Ancien directeur des Beaux-Arts de Tétouan, Chabâa porte un regard critique sur l’actuelle politique culturelle, ou plutôt sur son absence. “L’Etat et le gouvernement se contentent de notre apport. Quand il y a des biennales ou des expositions, c’est sur nous et sur quelques éléments de la génération actuelle qu’il compte”, déplorant que les peintres marocains les plus en vue choisissent d’exposer quasi exclusivement à l’étranger. “Mais jusqu’à quand ? Il faut bien qu’ils se mettent au travail, qu’ils forment le public et qu’ils ouvrent d’autres écoles”. Foi d’ancien.

Exposition à la galerie Venise Cadre, Casablanca. Jusqu’au 4 juin.

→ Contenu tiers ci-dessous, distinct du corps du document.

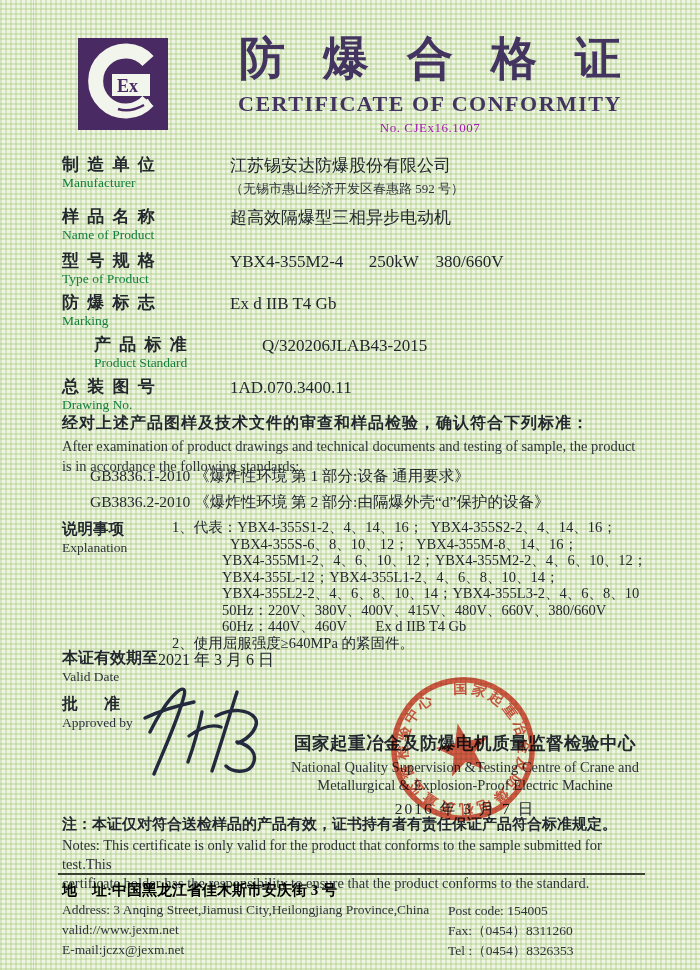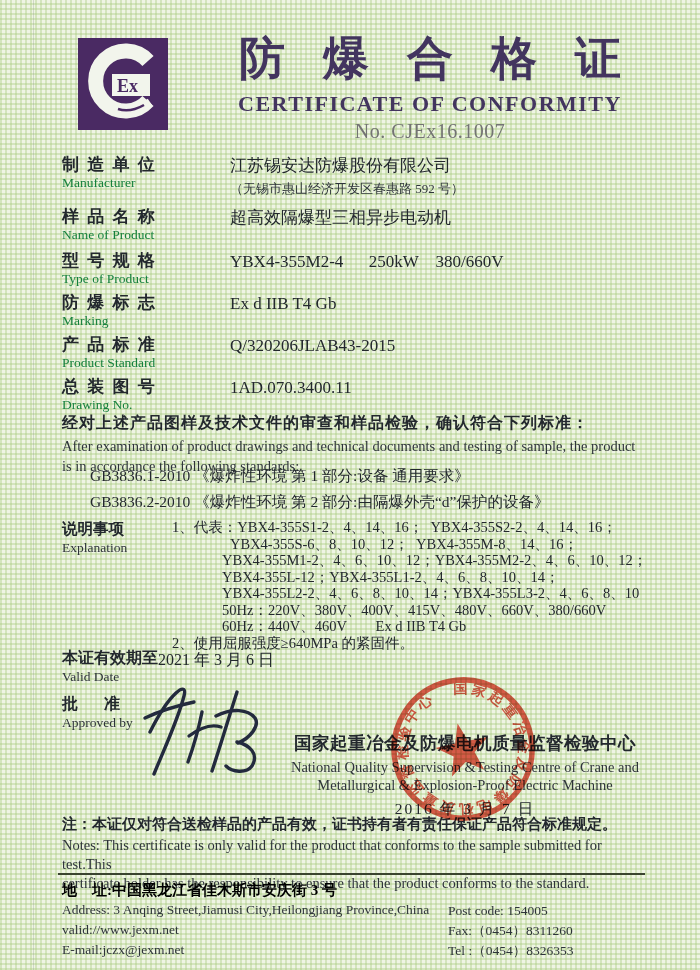--- a/index.html
+++ b/index.html
@@ -13,21 +13,21 @@
       repeating-linear-gradient(90deg, rgba(168,203,126,.38) 0 2px, rgba(255,255,255,0) 2px 5px);
   }
   .abs{position:absolute;}
   .scan-line{position:absolute;left:33px;top:0;width:1px;height:970px;background:rgba(120,130,120,.25);}
 
   
   .logo-box{left:78px;top:38px;width:90px;height:92px;}
   .title-block{left:180px;top:34px;width:500px;text-align:center;}
   .title-cn{font-size:46px;font-weight:bold;letter-spacing:38px;color:#43355f;white-space:nowrap;text-indent:38px;line-height:1.1;}
   .title-en{font-size:22px;color:#43355f;letter-spacing:1.5px;margin-top:6px;font-weight:bold;}
-  .cert-no{font-size:20px;color:#737373;margin-top:3px;letter-spacing:.5px;}
+  .cert-no{font-size:13px;color:#a21caf;margin-top:3px;letter-spacing:.5px;}
 
   
   .frow{position:absolute;left:62px;width:580px;display:flex;}
   .flabel{width:168px;flex:none;}
   .flabel .cn{font-size:17px;font-weight:bold;color:#23282e;letter-spacing:2px;line-height:1.15;}
   .flabel .en{font-size:13.5px;color:#15803d;line-height:1.2;}
   .fval{padding-top:1px;}
   .fval .v{font-size:17px;color:#23282e;white-space:pre;line-height:1.2;}
   .fval .v2{font-size:13px;color:#2e343a;margin-top:4px;white-space:pre;}
 
@@ -131,21 +131,21 @@
 <div class="frow" style="top:293px;">
   <div class="flabel">
     <div class="cn">防 爆 标 志</div>
     <div class="en">Marking</div>
   </div>
   <div class="fval">
     <div class="v">Ex d IIB T4 Gb</div>
   </div>
 </div>
 
-<div class="frow" style="top:335px;">
+<div class="frow" style="top:335px;padding-left:32px;">
   <div class="flabel">
     <div class="cn">产 品 标 准</div>
     <div class="en">Product Standard</div>
   </div>
   <div class="fval">
     <div class="v">Q/320206JLAB43-2015</div>
   </div>
 </div>
 
 <div class="frow" style="top:377px;">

Technique mixte sur carton, 2002 (175x250 cm).
“Une expérience imprégnée d’un côté éphémère : c’est prendre un carton d’emballage jeté dans la rue, une chose négligée, et lui donner une valeur nouvelle en tant que support plastique. Mais il n’y a pas que le concept de la fragilité et de l’éphémère, il faut dire que cette espèce de doré très subtil, une couleur très lumineuse sans être éclatante, a quelque chose de très intéressant, que l’artiste peut exploiter comme un pigment”.


Acrylique sur toile, 1997 (150 x 150 cm). “Une toile qui s’ouvre à la calligraphie. Peindre, c’est écrire en quelque sorte... Ce n’est pas un texte, c’est plutôt l’ensemble qui a un sens. Il y a une partie en premier plan, comme un film que je mets, à travers lequel pigments et tonalités apparaissent. Cela donne une perspective. On peut se promener à travers les lettres et les signes”.


Acrylique sur toile, 2002 (150 x 250 cm). “Un diptyque de grande dimension. J’affectionne ce genre de travaux. C’est sans doute l’influence de mon travail sur l’intégration murale, avec les architectes. On retrouve ce grand espace, avec toujours une écriture qui ressemble à celle des autres tableaux... mais c’est plus complexe. C’est un grand format qui prend sa revanche sur les autres, peut-être parce qu’il retrouve son statut de tableau”.


Acrylique sur toile, 1999 (80x90 cm). “Une toile que j’aime beaucoup, issue d’une série sur le concept de la transparence. Je place des couches de couleur selon un dosage déterminé. Cette superposition a pour intérêt d’enrichir les couleurs tout en évitant la lourdeur et l’épaisseur. C’est léger, un peu comme un voile, il n’y a pas de pâte, mais pourtant il y a de la matière. Une matière spirituelle, ou qui s’approche de la spiritualité de la chose”.